I am overwhelmed, today – and was overwhelmed yesterday, and the day before that, and am certain that I will be similarly overwhelmed tomorrow – with this singular thought: I do not want my boy (or children in general) to grow up.
I don’t. I just don’t. I know that his future is bright and amazing and that the him that he will be in that bright and amazing future is a him that I will adore with every ounce of the intensity that I adore him now, and then some! But...
But...
At this precise moment I am so in love with Toddler Him -- with his soft, bright red hair and his tiny -toothed grin and his chubby bum and his small-ish, grabby fists that clutch and hold and cling to me and the fact that I can press him to me and just hold, just hold on to his squiggly, wiggly self and breathe him in and pretend that we are still two pieces of one body.
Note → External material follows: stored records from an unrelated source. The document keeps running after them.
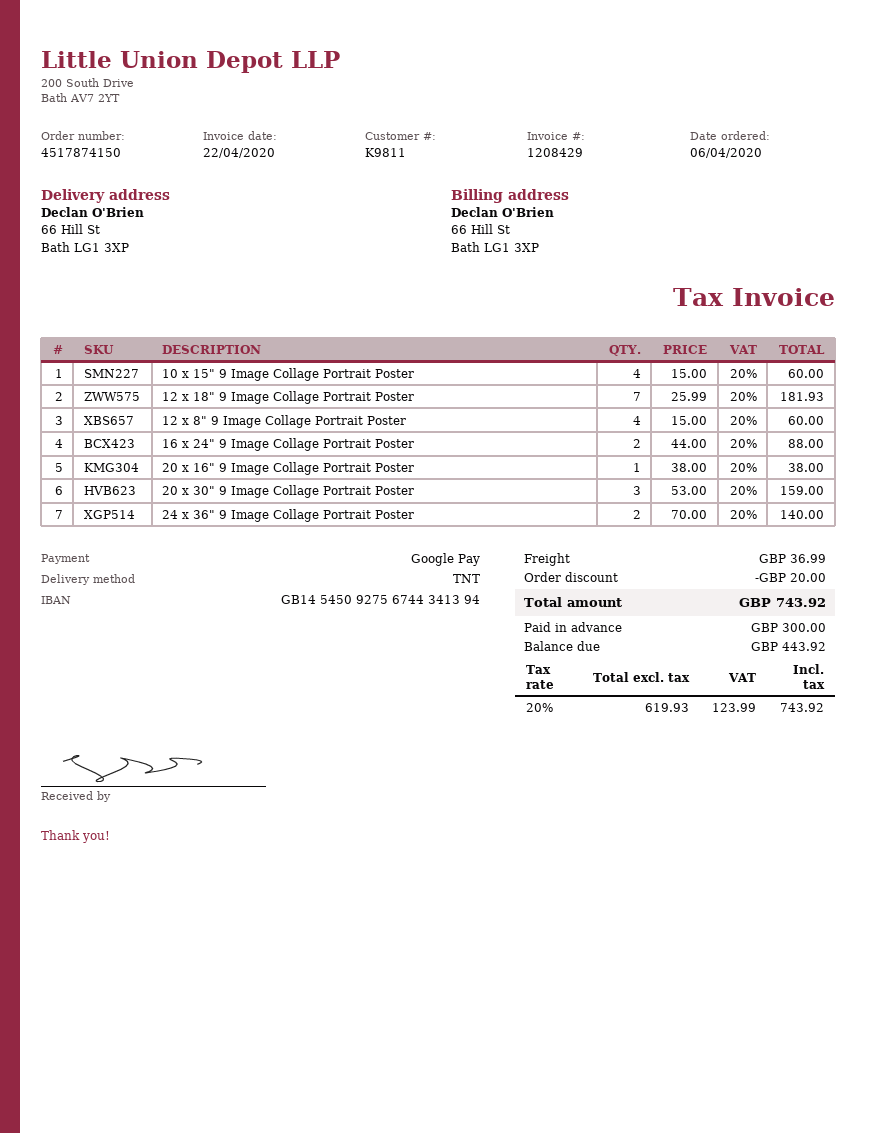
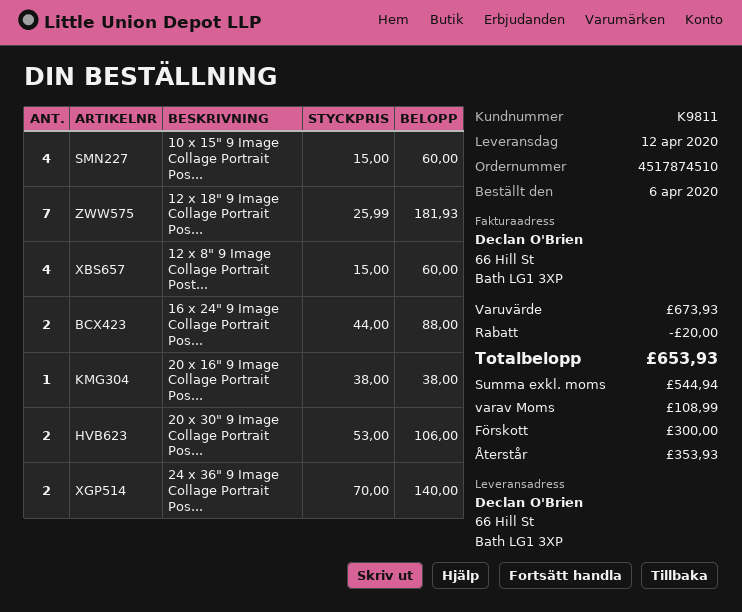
order number: 4517874150 -> 4517874510
20 x 30" 9 Image Collage Portrait Poster: 3 x 53.00 = 159.00 -> 2 x 53.00 = 106.00
shipping: 36.99 -> none
net: 619.93 -> 544.94
tax: 123.99 -> 108.99
total: 743.92 -> 653.93
balance: 443.92 -> 353.93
This him, this incarnation of the human being that he is, this small, precious, sweet-smelling clutchable form of him – this I want to keep. This I want not to lose.
I know that this is impossible; wrong, even. I know that I should rejoice in the fact that he grows, thrives, marches, leaps, runs, tumbles! – steadfastly forward into his own future. And I do rejoice in this, just as I have rejoiced in the transformation of his sisters from babies into bigger girls. But I also mourn.
This is a truth about being a parent that nothing and no-one can prepare you for: parenthood is a continual experience of loss, a never-ending stream of moments of goodbye.
From the moment your children come into your life you are losing them. That the person your child is today is a person you will never meet again -- a person that you will, in some ways, forget as he or she is replaced by new people, bigger people, faster people, people with more words, people with more independence, people whose primary purpose is to move continually away from you.
Oh! The heartache has begun. I am trying to cherish all of these moments and phases of life with my wee ones, but there is still a part of me that is truly overwhelmed. And in mourning...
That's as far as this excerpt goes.